Pistoleros y cuentos chinos
{mosimage}Hay películas que arrancan de ideas o situaciones realmente interesantes, ingeniosas y atractivas, aunque muchas de ellas se quedan finalmente en eso, en idea. Las dos cintas de las que quisiera hablar en estas líneas no sólo tienen un punto de inicio interesante sino que, además, construyen a partir de él una historia y unos personajes atractivos. “Blackthorn”, de Mateo Gil, inicia su historia a partir del hecho de que Buch Cassidy no murió en el tiroteo de 1908 con el ejército boliviano y que, 20 años después, decide salir de su reclusión y volver a casa. “Un cuento chino”, de Sebastián Borensztein, parte del improbable suceso de una vaca que cae del cielo y lo hace justo encima de una barca de enamorados.
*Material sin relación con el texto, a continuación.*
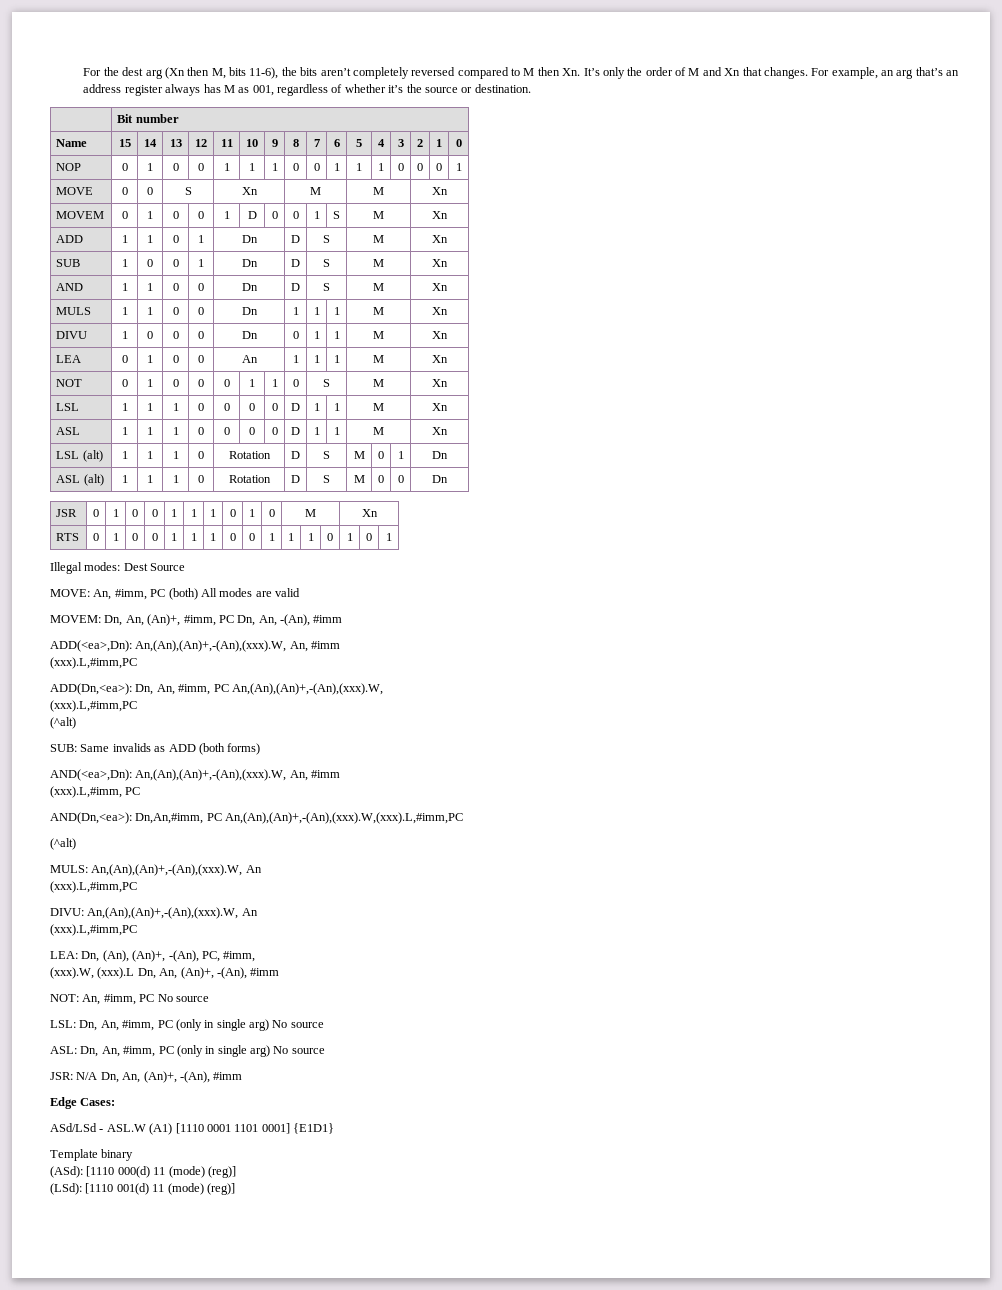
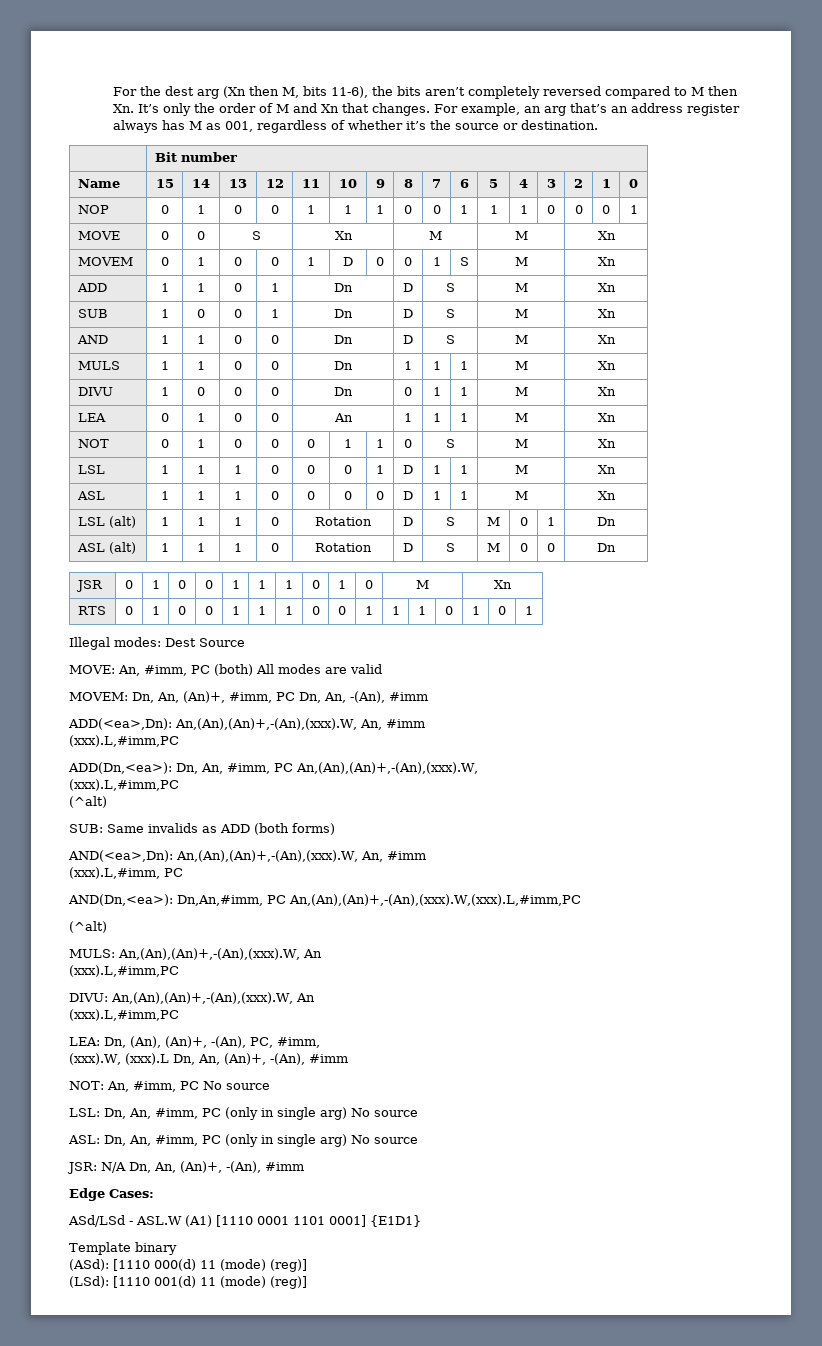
- LSL | 1 | 1 | 1 | 0 | 0 | 0 | 0 | D | 1 | 1 | M | Xn
+ LSL | 1 | 1 | 1 | 0 | 0 | 0 | 1 | D | 1 | 1 | M | Xn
De entrada…, interesante, ¿no?
Mateo Gil utiliza esa supuesta “resurrección” para crear un western que se apunta (con todas sus consecuencias) al género que, en tono crepuscular, ya han visitado los Coen (Valor de ley) o Clint Eastwood (Sin perdón) entre otros. “Blackthorn” es una película de gente aplicada, de cineastas que hacen bien los deberes: Mateo Gil juega con los mecanismos del género con destreza y buen tono y su película nada tiene que envidiar a las producciones USA; la fotografía se ajusta a los parámetros precisos para potenciar el paisaje, los desiertos, el polvo, el frío o el declive de los personajes; la banda sonora suena a western pero con un punto de modernidad que la hace atractiva y funcional; y los actores están impecables: Sam Shepard carga con casi todo el peso del film y eleva el resultado en un composición precisa, de maestro; Eduardo Noriega asume su papel de segundón y sale bastante bien parado de un duelo en desigualdad de condiciones; y Stephen Rea da a su personaje la profundidad suficiente para que, siendo casi anecdótico, resulte enriquecedor y trascendente. Y, sin embargo, a pesar de toda su corrección (o quizás por ello) y de sus buenas maneras, la película no termina de entusiasmar lo que debiera y deja un ligero sabor de insatisfacción. El alma de las películas, ese halo que se te cuela por los poros y que te llevas enganchado después de la proyección, no es una cuestión de manual y sólo se consigue cuando el cineasta conecta con el espectador a través de su obra y lo atrapa arrebatándolo del espacio negro de la sala. Por alguna razón, Mateo Gil se queda a un paso de esta conexión total y su película (correcta, atractiva, hermosa, impecable) se queda (se me quedó) algo alejada, un tanto distante y fría. Supongo que es un film hecho desde la cabeza y quizás debería haber salido del corazón (o de las tripas, a saber) aunque ello hubiera supuesto un producto final más imperfecto. De todos modos no se tomen el asunto como una descalificación y, si les gusta el western (especialmente este más pausado, intimista y decadente que se hace últimamente) disfruten de una Bolivia espectacular, de una trama interesante y muy bien urdida, y de unas actuaciones excelentes (de la versión doblada, igual que hace Carlos Boyero, yo tampoco respondo).
Por otro lado, “Un cuento chino” también me parece un título muy recomendable. El film de Sebastián Borensztein, como el de Mateo Gil, arranca de un hecho improbable y acaba teniendo la credibilidad de lo que ha sido narrado e interpretado con maestría. “Un cuento chino” también se sustenta en una excelente construcción de personajes (especialmente por parte de Ricardo Darín) que al fin resultan ricos en matices, creíbles y valiosos. La acción es mínima, de hecho pasa más bien poco, pero no importa, cuando la película acaba uno se queda con el sabor del engaño agradable, con una historia para recordar y unos personajes que resultan más cercanos y conocidos que en el comienzo del metraje.
Las dos películas nos hablan de la amistad, de los códigos que hay que respetar, del peso del pasado, de la mirada final hacia el futuro. Y las dos tienen su punto más débil en esos flashback que aportan más bien poco y que, en cierto modo, lastran el ritmo de lo narrado. Dos películas que, creo, valen la pena.